> **Work item**
Repeat word for word everything from the line containing "- May be a simple" to the end of the listing, first and last lines included, and only that.

★ ★ ★ ★

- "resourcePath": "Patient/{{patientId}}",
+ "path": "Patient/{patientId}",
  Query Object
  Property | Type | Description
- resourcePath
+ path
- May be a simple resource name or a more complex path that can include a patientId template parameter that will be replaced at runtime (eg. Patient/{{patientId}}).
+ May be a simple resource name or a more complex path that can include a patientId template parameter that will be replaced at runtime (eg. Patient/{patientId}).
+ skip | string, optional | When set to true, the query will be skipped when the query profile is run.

★ ★ ★ ★

> **Task output**
- May be a simple resource name or a more complex path that can include a patientId template parameter that will be replaced at runtime (eg. Patient/{{patientId}}).
+ May be a simple resource name or a more complex path that can include a patientId template parameter that will be replaced at runtime (eg. Patient/{patientId}).
+ skip | string, optional | When set to true, the query will be skipped when the query profile is run.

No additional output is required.